Questão Ducentésima Vigésima Sétima.

Diz o Apóstolo:

"Que diremos, pois,
à vista destas coisas?
Quem acusará os escolhidos de Deus?
Quem os condenará?
Jesus Cristo é o que morreu,
e ainda mais o que ressuscitou,
o que está à direita de Deus,
e quem também intercede por nós".

Rom. 8, 32-34

Pergunta-se como Cristo intercede por nós, se pela voz, ou apenas pela mente e pelo desejo, ou por algum outro modo.

Solução.

Cristo interceder por nós significa pelos méritos de sua obediência exibida a Deus Pai em sua humanidade, reconciliar-nos a nós, que o adoramos pela fé e pelo amor.



Questão Ducentésima Vigésima Oitava.

Pergunta-se se os santos, cujo patrocínio postulamos, intercedem por nós, e como.

Solução.

Os santos intercederem por nós não é outra coisa senão Deus, pelos seus méritos, remunerar os bons afetos que temos para com eles e, por isso, não importa se eles nos ouvem ou não nos ouvem.



Questão Ducentésima Trigésima Segunda.

Diz o Apóstolo:

"Em verdade, eu mesmo desejava ser
separado de Cristo,
por amor de meus irmãos,
que são do mesmo sangue que eu
segundo a carne,
que são israelitas,
dos quais é a adoção de filhos,
a glória, a aliança, a lei, o culto,
as promessas, os patriarcas
e dos quais é descendente Cristo
segundo a carne".

Rom. 9, 3-5

Pergunta-se como o Apóstolo desejava ser separado de Cristo, se segundo a glória ou segundo a justiça.
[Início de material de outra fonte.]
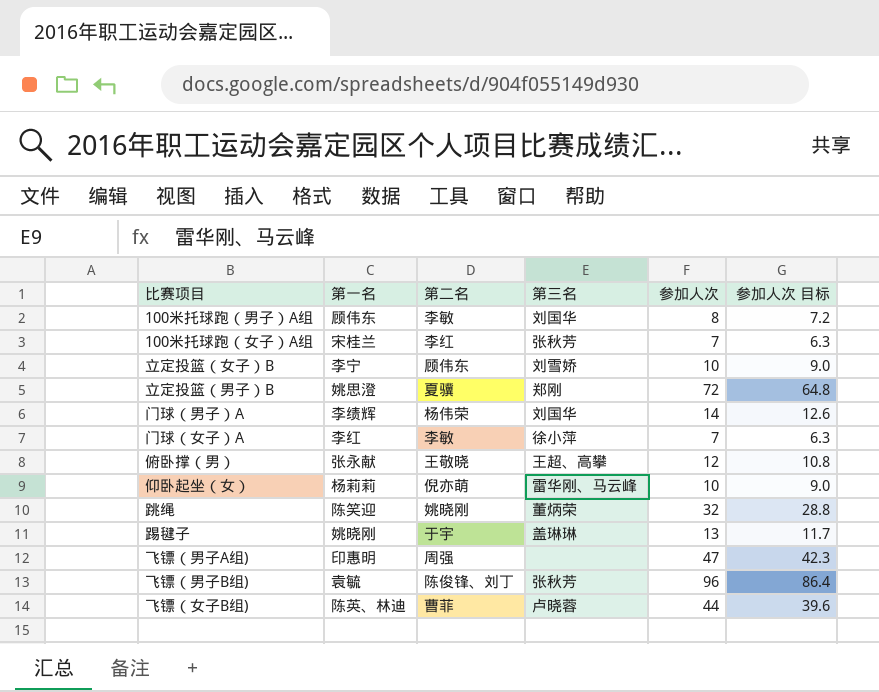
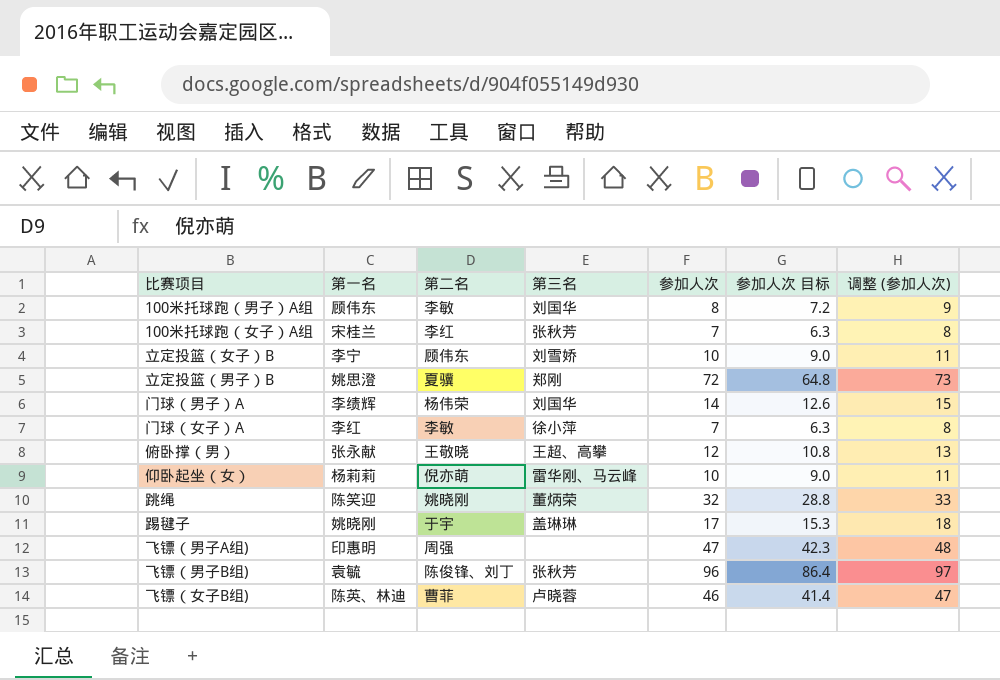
column 调整 (参加人次) | formula: none -> [参加人次] + 1
踢毽子 | 参加人次: 13 -> 17
踢毽子 | 参加人次 目标: 11.7 -> 15.3
飞镖（女子B组) | 参加人次: 44 -> 46
飞镖（女子B组) | 参加人次 目标: 39.6 -> 41.4

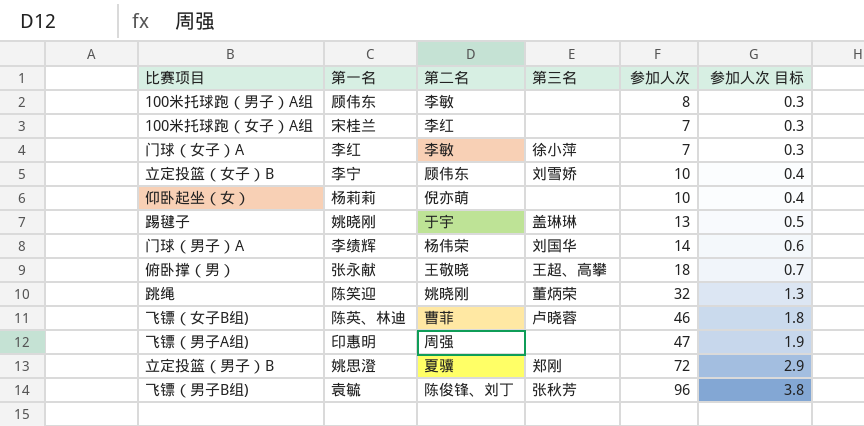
row order: none -> 参加人次 目标 ascending
column 调整 (参加人次) | formula: [参加人次] + 1 -> none
column 参加人次 目标 | formula: [参加人次] * 0.9 -> [参加人次] * 0.04
100米托球跑（男子）A组 | 第三名: 刘国华 -> none
100米托球跑（女子）A组 | 第三名: 张秋芳 -> none
仰卧起坐（女） | 第三名: 雷华刚、马云峰 -> none
踢毽子 | 参加人次: 17 -> 13
俯卧撑（男） | 参加人次: 12 -> 18

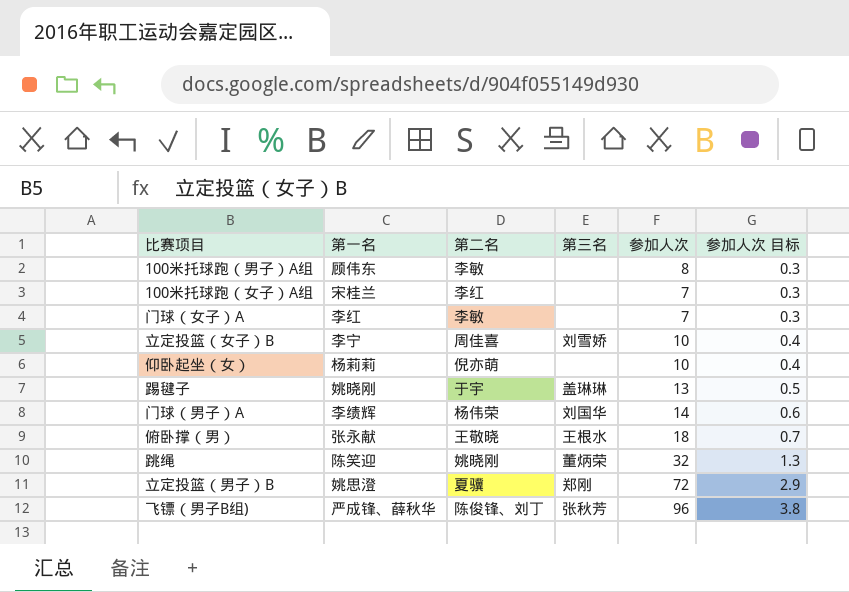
row 飞镖（女子B组): 陈英、林迪 | 曹菲 | 卢晓蓉 | 46 | 1.8 -> none
row 飞镖（男子A组): 印惠明 | 周强 | none | 47 | 1.9 -> none
门球（女子）A | 第三名: 徐小萍 -> none
立定投篮（女子）B | 第二名: 顾伟东 -> 周佳喜
俯卧撑（男） | 第三名: 王超、高攀 -> 王根水
飞镖（男子B组) | 第一名: 袁毓 -> 严成锋、薛秋华

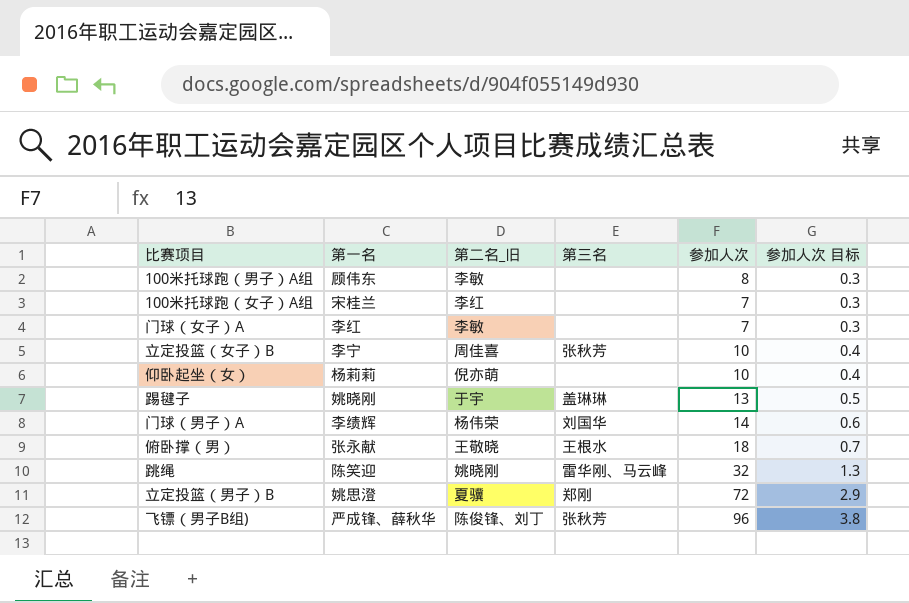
column name: 第二名 -> 第二名_旧
立定投篮（女子）B | 第三名: 刘雪娇 -> 张秋芳
跳绳 | 第三名: 董炳荣 -> 雷华刚、马云峰

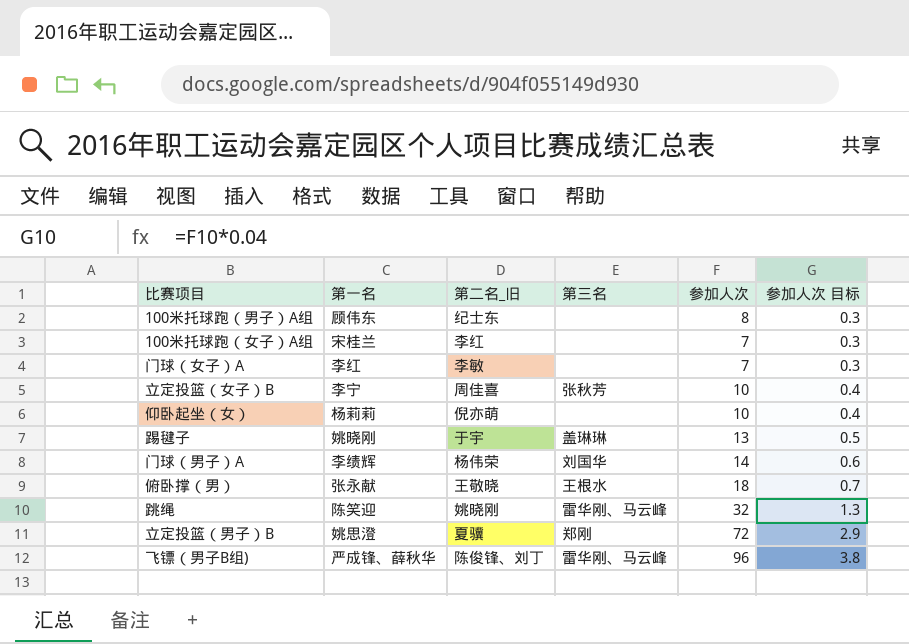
100米托球跑（男子）A组 | 第二名_旧: 李敏 -> 纪士东
飞镖（男子B组) | 第三名: 张秋芳 -> 雷华刚、马云峰

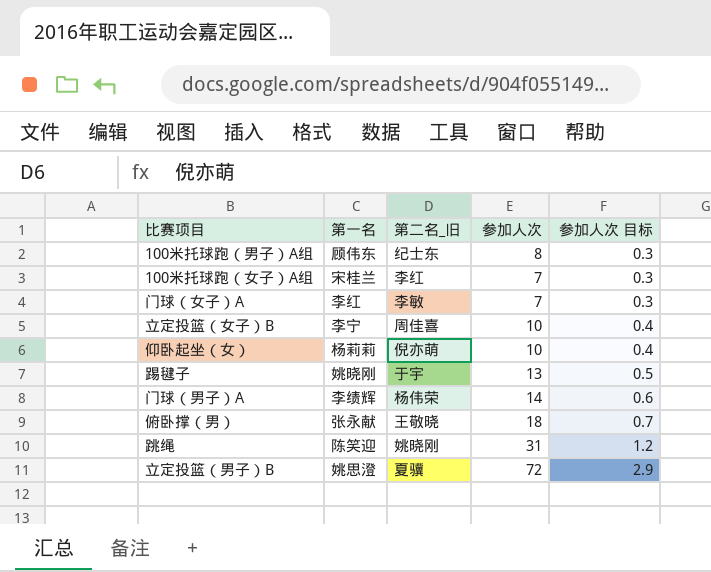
column 第三名 | position: 4 -> none
row 飞镖（男子B组): 严成锋、薛秋华 | 陈俊锋、刘丁 | 雷华刚、马云峰 | 96 | 3.8 -> none
跳绳 | 参加人次: 32 -> 31
跳绳 | 参加人次 目标: 1.3 -> 1.2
Pois, se segundo a glória, parece então mais ter amado os irmãos do que a Deus, o que de nenhum modo deve-se fazer. Se segundo a justiça, isto não pode ser feito sem pecado e sem ofensa a Deus, o que não pode ser desejado racionalmente por ninguém.

Solução.

Não desejou ser separado de Cristo nem de um nem de outro modo, mas mostrou, com estas palavras o admirável afeto que tinha para com os judeus, pelo mesmo gênero de linguagem que usou Moisés quando disse:

"Risque-me do livro da vida,
ou perdoa-lhes esta culpa".

Ex. 32, 31-2

Pode-se também dizer que ambos, tanto Moisés como o Apóstolo, antepuseram em seu desejo e em sua escolha a salvação de tão grande multidão à sua própria salvação, mas não por isto pospuseram o amor de Deus. Ao contrário, preferiram a glória e a honra de Deus à própria salvação, querendo antes que a glória de Deus fosse engrandecida por tantos que se salvariam do que fosse diminuída por um só que se salvasse, e esta perfeição excede toda perfeição, porque não é possível cogitar em outra maior.